The room erupted in laughter. Even the teacher sighed, gently telling her that the children of the poor should not burden themselves with dreams so heavy.
But Noor’s resolve was harder than the parched earth of Sindh. She topped her district in her matriculation exams and secured the second position in the entire province for her intermediate studies.
To fund her dreams, her father sold the camels that were his livelihood, and her mother surrendered her only silver bangles.
Once Noor reached the University of Karachi, the struggle only intensified. Without money for a hostel, she spent her days teaching three different tuitions and her nights hunched over books.
When the winter chill numbed her fingers or the summer heat became suffocating, her friends would warn her that the civil service was a game for the elite, played in expensive academies and English-medium schools. Noor simply told them that while poverty was her current reality, it would never be her identity.
The road to the bureaucracy was paved with heartbreak. Noor failed the CSS exams two times. The first time, a single essay stood in her way; the second, current affairs.
Back in the village, the whispers turned into open mockery. Relatives urged her mother to marry her off, joking that the “Commissioner” should stick to making tea.

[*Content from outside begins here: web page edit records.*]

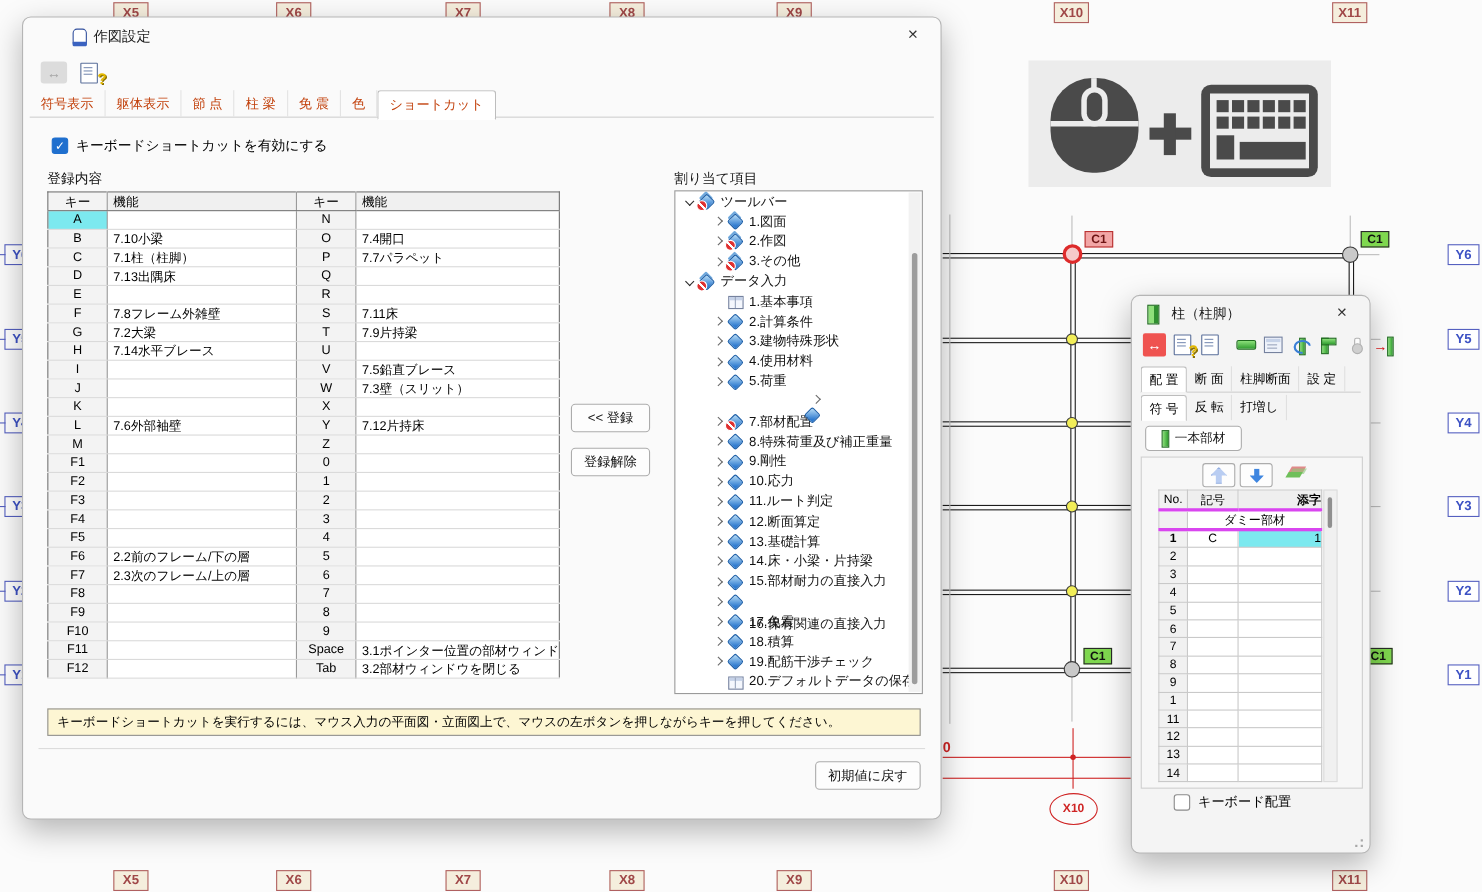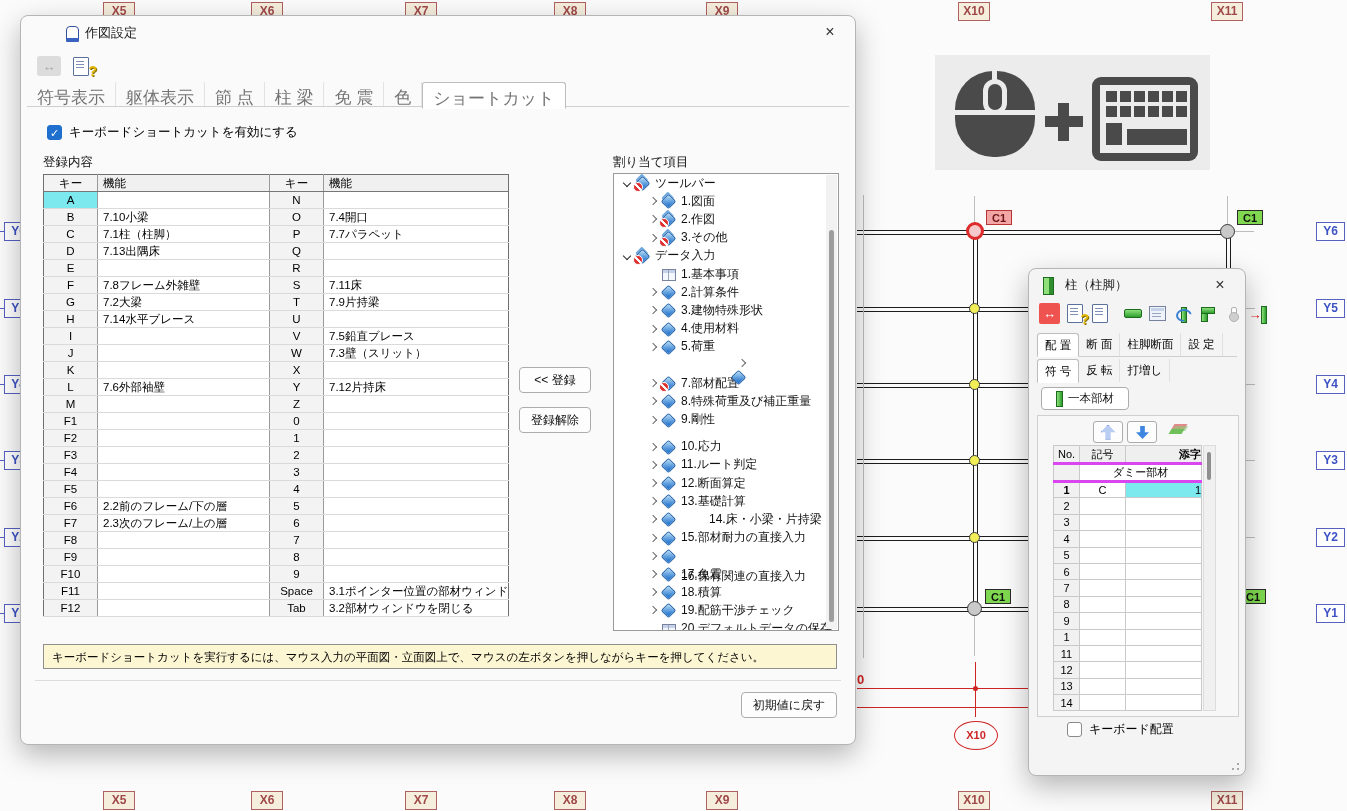--- a/index.html
+++ b/index.html
@@ -55,21 +55,21 @@
   .mini-toolbar{position:absolute;left:16px;top:40px;display:flex;gap:8px;}
   .tool-ico{width:24px;height:20px;border-radius:3px;display:flex;align-items:center;justify-content:center;
             font-size:13px;position:relative;}
   .tool-ico.disabled{background:#dcdcdc;color:#a7a7a7;}
   .doc-ico{width:14px;height:17px;background:#fff;border:1px solid #5a6f9a;border-radius:1px;position:relative;}
   .doc-ico::before{content:"";position:absolute;left:2px;top:3px;width:8px;height:1px;background:#7d90b5;
         box-shadow:0 3px 0 #7d90b5,0 6px 0 #7d90b5;}
   .doc-q{position:absolute;right:-4px;bottom:-3px;color:#e3b800;font-weight:bold;font-size:14px;
         text-shadow:1px 1px 0 #8a7000;}
   .tabs{position:absolute;left:6px;top:66px;right:6px;height:24px;border-bottom:1px solid #cfcfcf;
-        display:flex;font-size:17px;color:#737373;}
+        display:flex;font-size:12px;color:#c2410c;}
   .tab{padding:4px 10px 0 10px;height:20px;border-right:1px solid #e3e3e3;cursor:pointer;white-space:nowrap;}
   .tab.active{background:#fff;border:1px solid #bdbdbd;border-bottom:1px solid #fff;
         border-radius:3px 3px 0 0;margin-bottom:-1px;height:21px;}
   .checkline{position:absolute;left:26px;top:108px;display:flex;align-items:center;gap:7px;font-size:12.5px;}
   .chk{width:15px;height:15px;border-radius:3px;box-sizing:border-box;cursor:pointer;}
   .chk.on{background:#1f6fce;color:#fff;font-size:11px;line-height:15px;text-align:center;border:1px solid #1f6fce;}
   .chk.off{background:#fff;border:1px solid #8a8a8a;}
   .sec-label{position:absolute;font-size:12.5px;color:#111;}
 
   
@@ -578,21 +578,21 @@
         </div>
         <div style="overflow: hidden; text-overflow: clip;">8.特殊荷重及び補正重量</div>
       </div>
       <div class="tree-row" style="padding-left: 28px;">
         <div class="chev r"></div>
         <div class="t-icon ">
           <div class="dia"></div>
         </div>
         <div style="overflow: hidden; text-overflow: clip;">9.剛性</div>
       </div>
-      <div class="tree-row" style="padding-left: 28px; margin-top: 9px;">
+      <div class="tree-row" style="padding-left: 28px;">
         <div class="chev r"></div>
         <div class="t-icon ">
           <div class="dia"></div>
         </div>
         <div style="overflow: hidden; text-overflow: clip;">10.応力</div>
       </div>
       <div class="tree-row" style="padding-left: 28px;">
         <div class="chev r"></div>
         <div class="t-icon ">
           <div class="dia"></div>
@@ -611,21 +611,21 @@
         <div class="t-icon ">
           <div class="dia"></div>
         </div>
         <div style="overflow: hidden; text-overflow: clip;">13.基礎計算</div>
       </div>
       <div class="tree-row" style="padding-left: 28px;">
         <div class="chev r"></div>
         <div class="t-icon ">
           <div class="dia"></div>
         </div>
-        <div style="overflow: hidden; text-overflow: clip; margin-left: 28px;">14.床・小梁・片持梁</div>
+        <div style="overflow: hidden; text-overflow: clip;">14.床・小梁・片持梁</div>
       </div>
       <div class="tree-row" style="padding-left: 28px;">
         <div class="chev r"></div>
         <div class="t-icon ">
           <div class="dia"></div>
         </div>
         <div style="overflow: hidden; text-overflow: clip;">15.部材耐力の直接入力</div>
       </div>
       <div class="tree-row" style="padding-left: 28px;">
         <div class="chev r"></div>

Her mother wept, fearing the weight of public shame, but Noor would press her mother’s feet and promise that the same people talking now would one day tell a different story.
In her third and final attempt, Noor became a ghost of the library. She studied eighteen hours a day, scouring old newspapers and huddled under streetlights to finalize her notes when she couldn’t afford a lamp.
When the 2025 results were finally released, the name Noor Bano sat at the seventh position in all of Pakistan. She had earned her place in the prestigious Pakistan Administrative Service.
On her first day in office, she did not bring a trophy or a photograph of her success. Instead, she brought the broken sandals she had worn as a schoolgirl. She placed them in a glass case on her mahogany desk with a simple note: “To remind me where I came from.”
Now, as the Assistant Commissioner, Noor Bano’s office is a place where the barrier between the state and the citizen has dissolved, as reported by the social media.
Her very first executive order was to ensure that every school in the desert of Thar was equipped with fans and clean water, decreeing that no child should ever have to walk to their lessons barefoot.
When a girl from a humble background enters her office today, Noor does not let her stand in the corner. She seats the girl in her own high-backed chair, serves her tea, and tells her that a broken shoe is never a reason to stop walking.
At a recent ceremony, Noor presented an award to the teacher who had once laughed at her. As the retired woman wept with pride and regret, Noor leaned in and whispered that she was right—the dreams of the poor are not merely big; they are the most powerful force on earth.